Икона, цепочка из скрепок и эта наша парафиновая советская свеча подействовали на меня ободряюще, — тут умели ладить со многим и разным, и я сказал:
— В тридцать седьмом году в вашем дворе я… украл петуха. Красный такой… Случайно не знаете, чей он был?

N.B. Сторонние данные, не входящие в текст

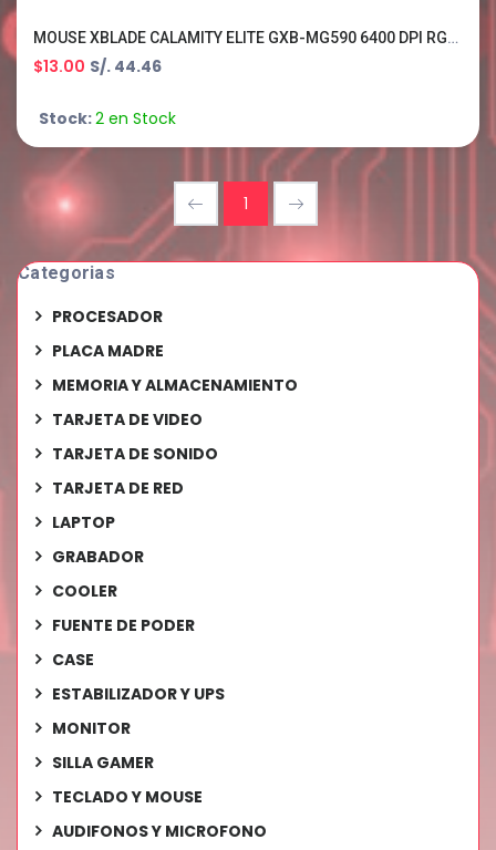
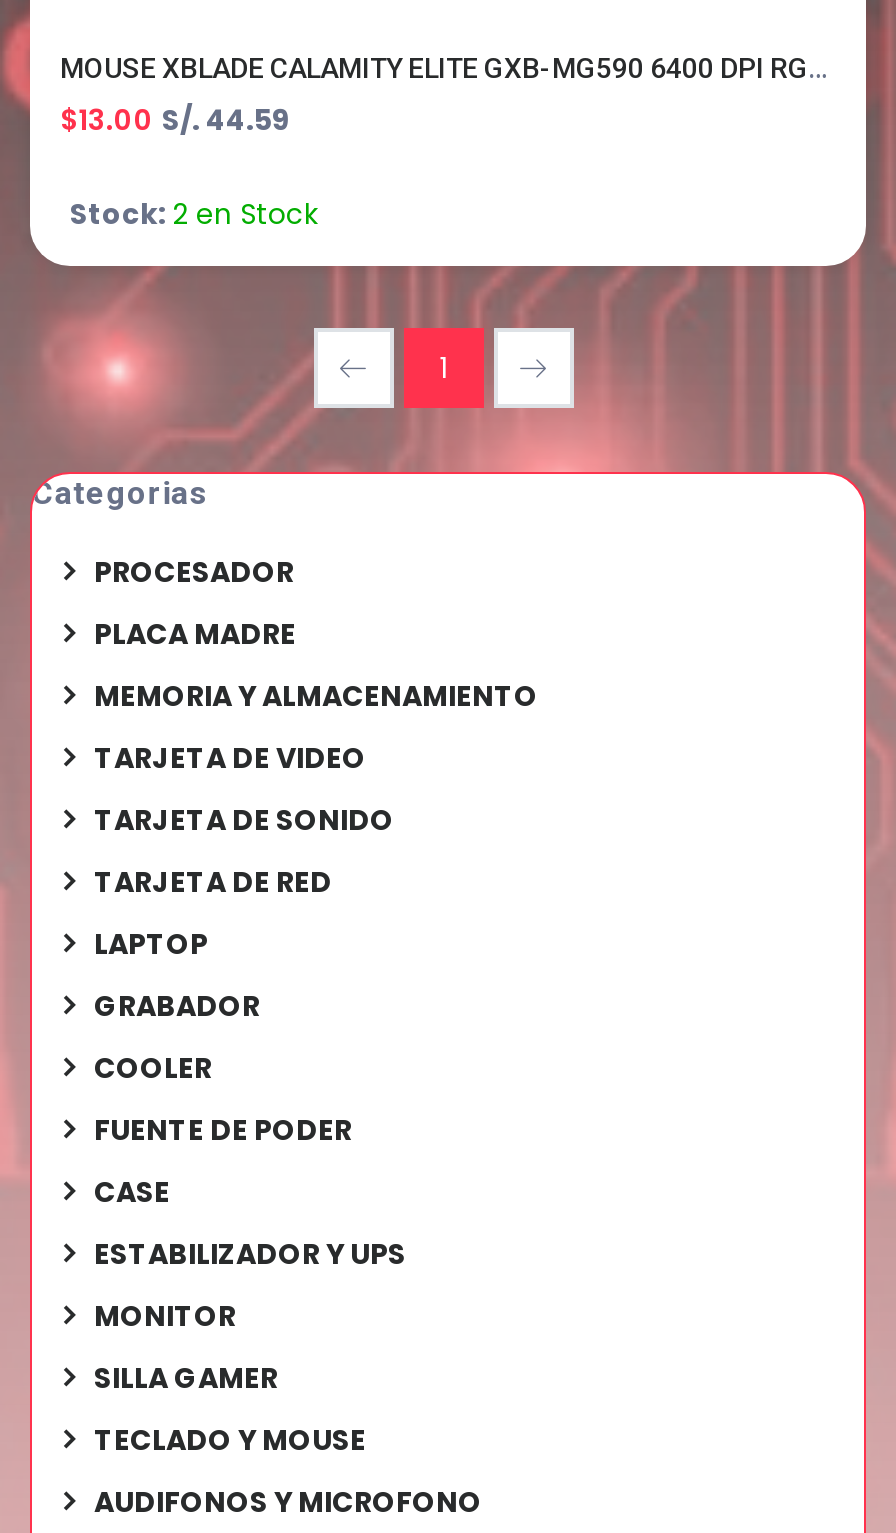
[33,55,162,78] $13.00 S/. 44.46 -> [60,100,290,140] $13.00 S/. 44.59

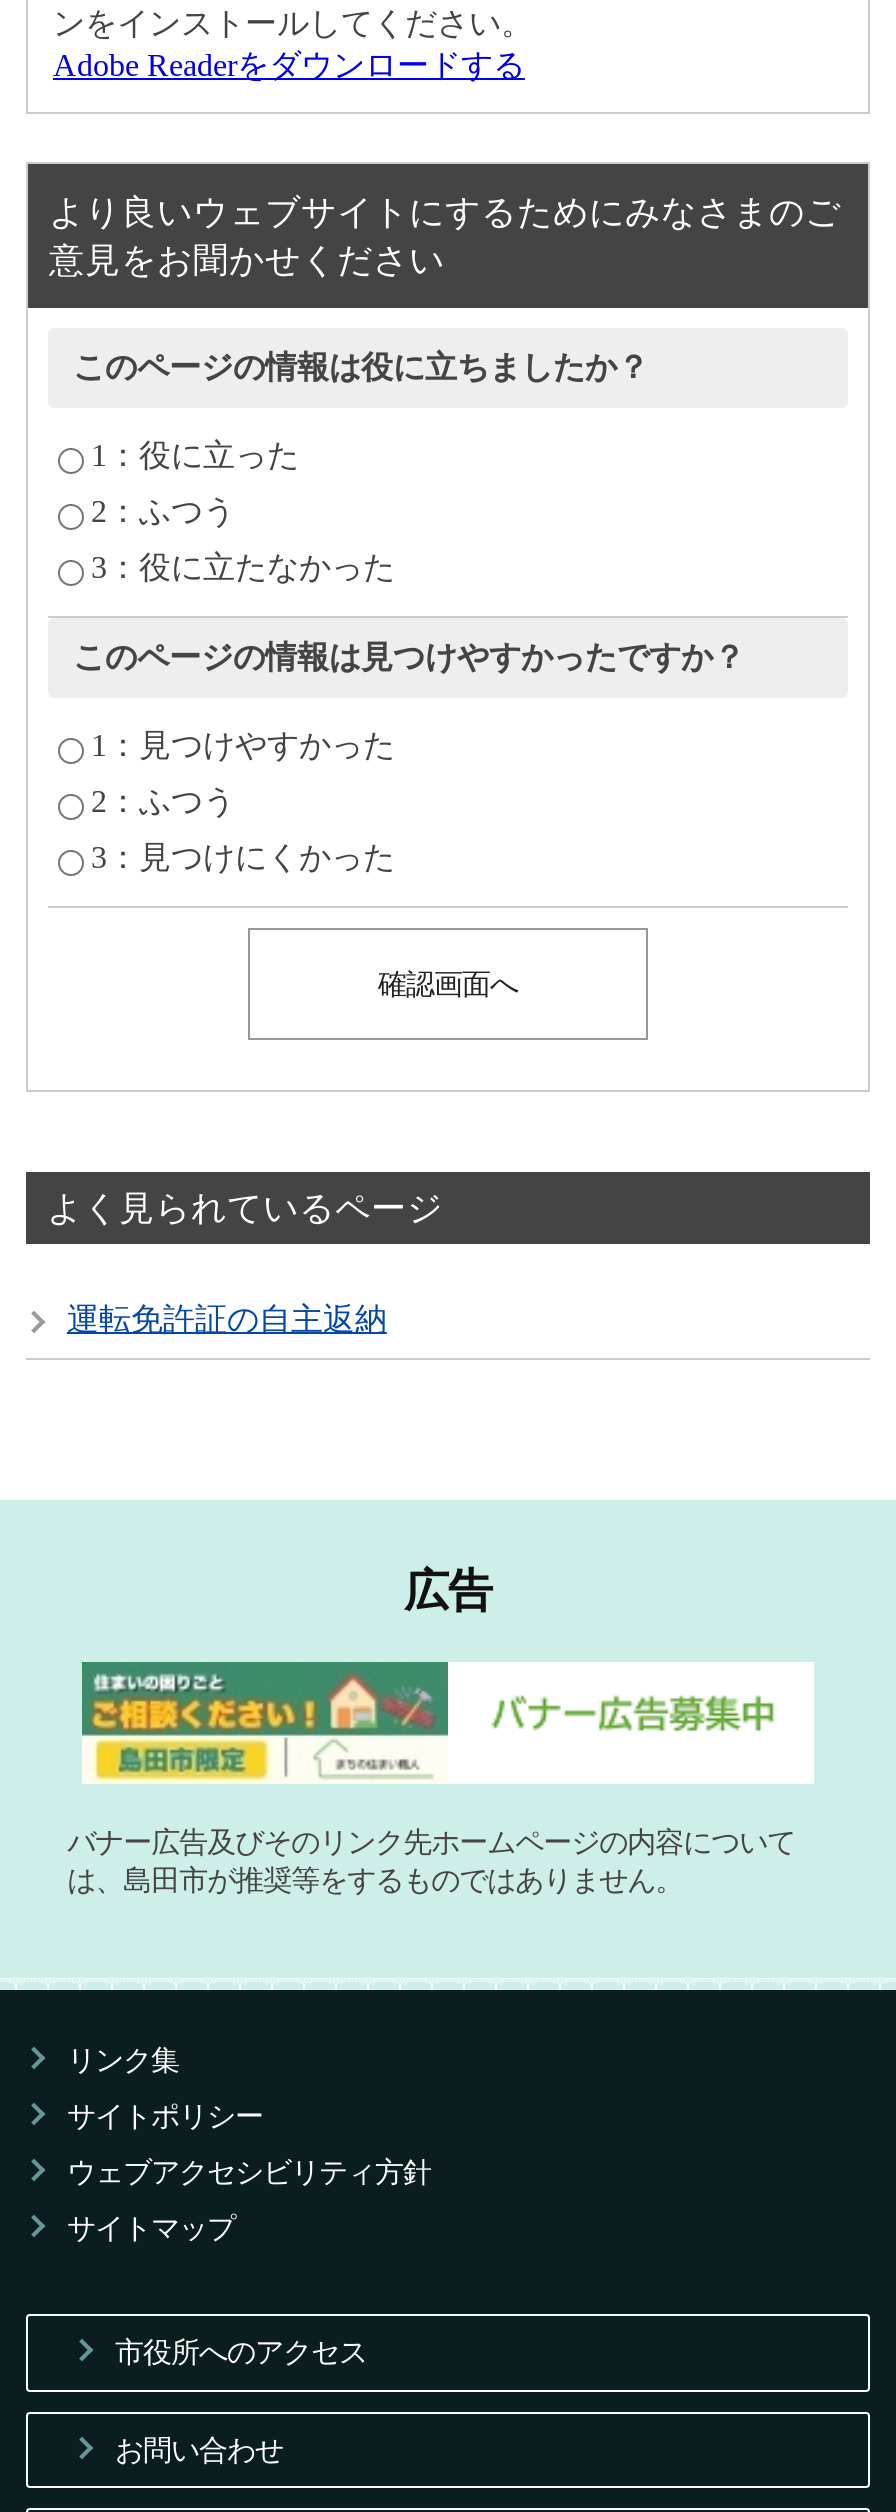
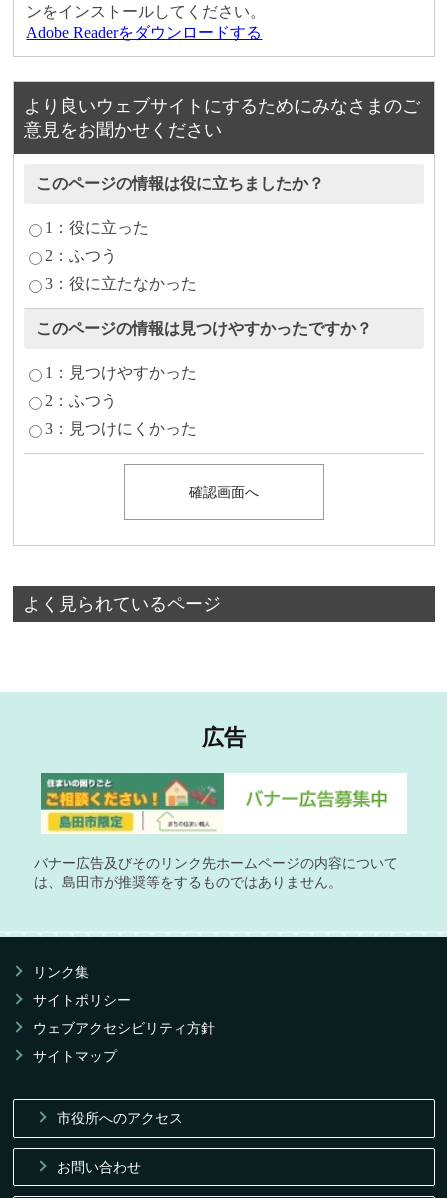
[67,1302,387,1336] 運転免許証の自主返納 -> none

Я только потом понял, что так нельзя было говорить, — можно же напугать человека, но женщина, окинув меня взглядом, спокойно, хотя и не сразу, сказала:
— Да это небось дядин Васин… Дворника. Теперь он померши давно, царство ему небесное… А вы что ж, с нужды али так на что… взяли-то?
Я объяснил.
— А кочеток ничего себе был? Справный?
— По-моему, ничего… Веселый такой, — сказал я.
— Дядин Васин. Один он держал тут… А вы по тем временам прогадали. Четвертной надо было просить, раз уж…
Она замолчала, скорбно глядя на меня, и было непонятно, за что меня осуждали: за то ли, что я продешевил петуха, или же за то, что украл его у дяди Васи.
— Я думал… может, заплатить кому-нибудь… или вообще как-то уладить все, — сказал я.
— Бог знает, что вы буровите! — суеверно прошептала старушка, но лицо ее вдруг стало таким, будто она только что умылась колодезной водой. — Это кто ж от вас примет деньги… заместо мертвого-то! Да и зачем нужно? Ну взяли когдась кочетка и взяли! Ить небось на пользу вышло? Что ж теперь вспоминать всякое!..
Она смотрела на меня как-то соучастно-родственно. Я шел по коридору, а она семенила рядом в своем белом платке и фартуке, беспокойная, раскрасневшаяся, и опасливо — как бы не услыхали — советовала мне шепотом, чтобы я больше никому и не говорил о петухе.
У ворот я встал спиной к липам и произнес горячую, бестолково благодарную речь старушке и всему двору. Я хотел проститься с нею именно здесь: нельзя же, чтобы она увидела мою «Волгу» — новую, роскошно небесную, черт бы ее взял! — Но она, выслушав и приняв все, как свое законное, повлекла меня на улицу и там, не взглянув в сторону лип, сказала:
— Не стыдись. Мы люди свои… Садись и поезжай куда тебе надо!..
Я ехал в Ракитное — большое полустепное село, затонувшее во ржи и сливовых садах. Мне не помнится, чтобы там стояли зимы: я унес оттуда никогда не потухающее солнце, речку, тугой перегуд шмелей в цветущей акации, запах повилики и мяты в чужих садах и огородах. И еще я унес песни. В Ракитном они не пелись, а «кричались». Их кричали гуртом на свадьбах и в хороводах, кричали в одиночку на дворах и в поле. Они были трех сортов — величальные, протяжные и страдательные. Эти выводились парнями и девками под гармошку как караул, но в моей памяти они улеглись навеки рядом со стихами Пушкина и Есенина.